═══ MATERIAL TO PROCESS
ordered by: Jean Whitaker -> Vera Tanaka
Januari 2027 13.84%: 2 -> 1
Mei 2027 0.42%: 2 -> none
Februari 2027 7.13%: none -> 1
══════
═══ MATERIAL TO PROCESS
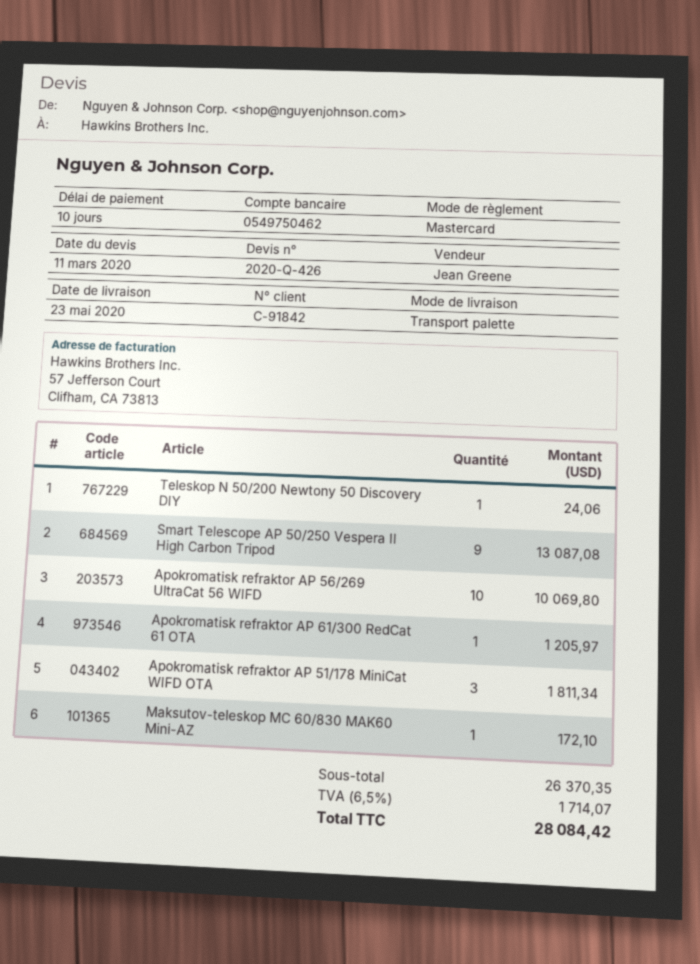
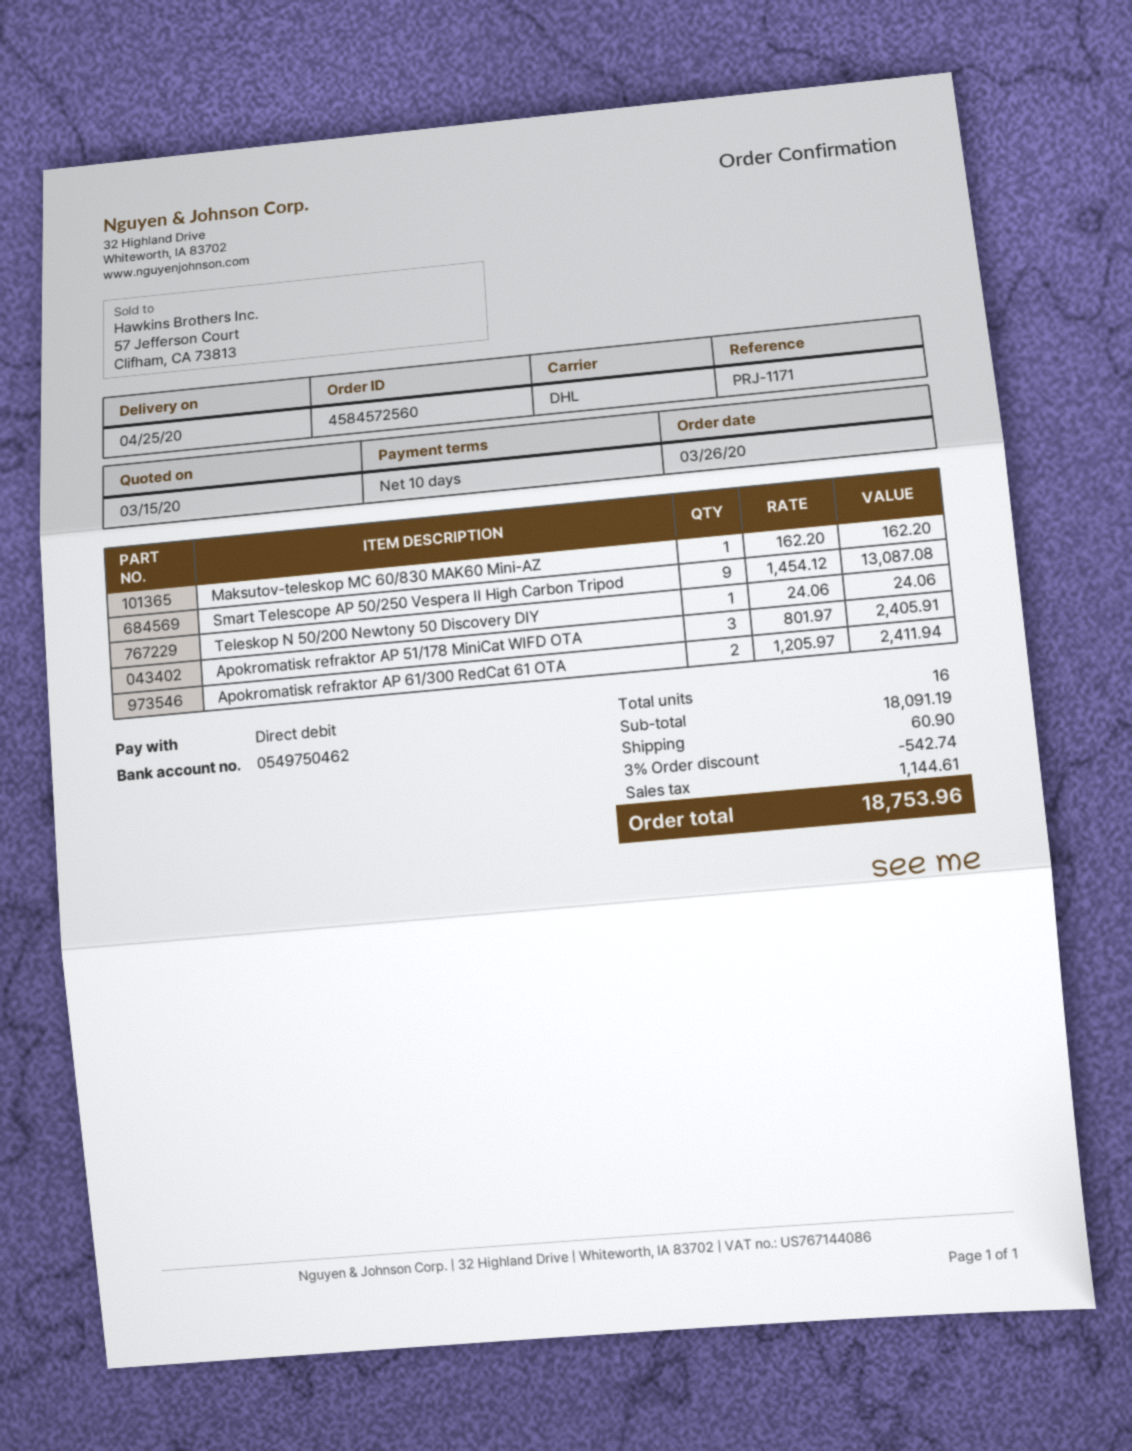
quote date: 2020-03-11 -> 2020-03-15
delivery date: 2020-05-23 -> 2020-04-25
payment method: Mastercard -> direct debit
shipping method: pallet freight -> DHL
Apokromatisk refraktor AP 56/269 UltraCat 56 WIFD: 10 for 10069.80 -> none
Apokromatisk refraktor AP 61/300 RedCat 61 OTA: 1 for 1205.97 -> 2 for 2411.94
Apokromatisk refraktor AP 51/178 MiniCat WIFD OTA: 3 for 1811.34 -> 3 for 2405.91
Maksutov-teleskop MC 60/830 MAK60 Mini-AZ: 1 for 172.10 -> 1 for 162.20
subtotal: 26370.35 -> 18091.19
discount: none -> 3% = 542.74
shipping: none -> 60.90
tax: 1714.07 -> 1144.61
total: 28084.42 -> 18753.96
══════
- _YOUR OBJECTIVE_
Everything in the material above from the line that has "subtotal: 26370.35 -> 18091.19" through the line that has "total: 28084.42 -> 18753.96" must be duplicated exactly, with no other lines given.

- _EXPECTED ANSWER_
subtotal: 26370.35 -> 18091.19
discount: none -> 3% = 542.74
shipping: none -> 60.90
tax: 1714.07 -> 1144.61
total: 28084.42 -> 18753.96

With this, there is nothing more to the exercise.